Your assignment >> The required result is each line of the entries below containing the string "plabel".

[Web page revision data]
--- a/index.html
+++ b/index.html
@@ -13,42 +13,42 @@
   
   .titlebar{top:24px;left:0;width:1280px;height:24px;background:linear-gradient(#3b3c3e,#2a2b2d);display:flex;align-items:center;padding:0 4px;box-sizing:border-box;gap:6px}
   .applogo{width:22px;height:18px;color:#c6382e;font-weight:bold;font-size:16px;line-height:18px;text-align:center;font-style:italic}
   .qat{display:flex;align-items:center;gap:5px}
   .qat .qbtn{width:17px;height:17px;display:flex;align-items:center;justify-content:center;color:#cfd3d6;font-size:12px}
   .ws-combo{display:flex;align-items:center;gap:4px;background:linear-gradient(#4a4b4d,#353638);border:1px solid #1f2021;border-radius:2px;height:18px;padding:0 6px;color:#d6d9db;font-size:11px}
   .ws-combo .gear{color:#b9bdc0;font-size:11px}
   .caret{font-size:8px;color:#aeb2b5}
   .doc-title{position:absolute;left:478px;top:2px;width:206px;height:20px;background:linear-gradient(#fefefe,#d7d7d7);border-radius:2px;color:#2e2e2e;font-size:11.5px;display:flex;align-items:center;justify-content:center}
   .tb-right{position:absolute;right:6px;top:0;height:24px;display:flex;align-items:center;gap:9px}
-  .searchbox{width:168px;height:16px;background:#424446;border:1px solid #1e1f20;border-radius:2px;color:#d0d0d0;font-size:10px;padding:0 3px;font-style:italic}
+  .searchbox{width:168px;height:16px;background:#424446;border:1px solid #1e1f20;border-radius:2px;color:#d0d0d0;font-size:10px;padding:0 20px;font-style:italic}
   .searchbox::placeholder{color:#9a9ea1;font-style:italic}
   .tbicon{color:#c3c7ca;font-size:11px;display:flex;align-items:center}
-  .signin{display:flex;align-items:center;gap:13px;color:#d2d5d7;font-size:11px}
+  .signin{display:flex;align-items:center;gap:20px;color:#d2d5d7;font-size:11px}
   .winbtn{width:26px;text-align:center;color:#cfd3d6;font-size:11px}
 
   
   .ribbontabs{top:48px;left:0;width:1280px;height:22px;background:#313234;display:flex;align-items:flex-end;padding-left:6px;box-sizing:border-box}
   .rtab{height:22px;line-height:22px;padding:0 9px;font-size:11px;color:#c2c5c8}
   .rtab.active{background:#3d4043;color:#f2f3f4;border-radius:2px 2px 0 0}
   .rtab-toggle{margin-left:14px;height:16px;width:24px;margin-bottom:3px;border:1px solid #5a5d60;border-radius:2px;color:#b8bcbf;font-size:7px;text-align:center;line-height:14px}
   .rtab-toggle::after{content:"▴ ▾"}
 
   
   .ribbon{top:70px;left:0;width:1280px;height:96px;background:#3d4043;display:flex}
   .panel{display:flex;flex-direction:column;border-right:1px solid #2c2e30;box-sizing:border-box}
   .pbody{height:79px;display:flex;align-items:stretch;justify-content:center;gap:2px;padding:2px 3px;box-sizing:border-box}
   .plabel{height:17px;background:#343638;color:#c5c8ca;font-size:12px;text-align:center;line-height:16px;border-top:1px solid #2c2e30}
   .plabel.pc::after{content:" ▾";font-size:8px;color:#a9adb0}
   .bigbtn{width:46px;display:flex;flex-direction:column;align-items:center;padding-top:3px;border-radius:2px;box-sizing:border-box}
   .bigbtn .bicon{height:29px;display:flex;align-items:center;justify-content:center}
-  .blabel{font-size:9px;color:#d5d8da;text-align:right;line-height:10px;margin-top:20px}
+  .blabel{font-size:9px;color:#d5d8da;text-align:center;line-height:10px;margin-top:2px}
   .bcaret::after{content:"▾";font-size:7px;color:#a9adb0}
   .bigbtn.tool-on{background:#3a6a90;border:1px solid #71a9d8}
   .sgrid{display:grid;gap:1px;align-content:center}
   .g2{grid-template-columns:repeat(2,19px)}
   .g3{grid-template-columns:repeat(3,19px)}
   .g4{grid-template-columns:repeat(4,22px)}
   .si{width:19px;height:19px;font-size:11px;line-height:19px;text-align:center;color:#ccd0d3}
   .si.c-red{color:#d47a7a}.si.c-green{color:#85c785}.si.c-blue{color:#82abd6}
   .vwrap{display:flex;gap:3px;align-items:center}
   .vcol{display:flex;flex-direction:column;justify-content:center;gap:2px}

Reply >>
   .plabel{height:17px;background:#343638;color:#c5c8ca;font-size:12px;text-align:center;line-height:16px;border-top:1px solid #2c2e30}
   .plabel.pc::after{content:" ▾";font-size:8px;color:#a9adb0}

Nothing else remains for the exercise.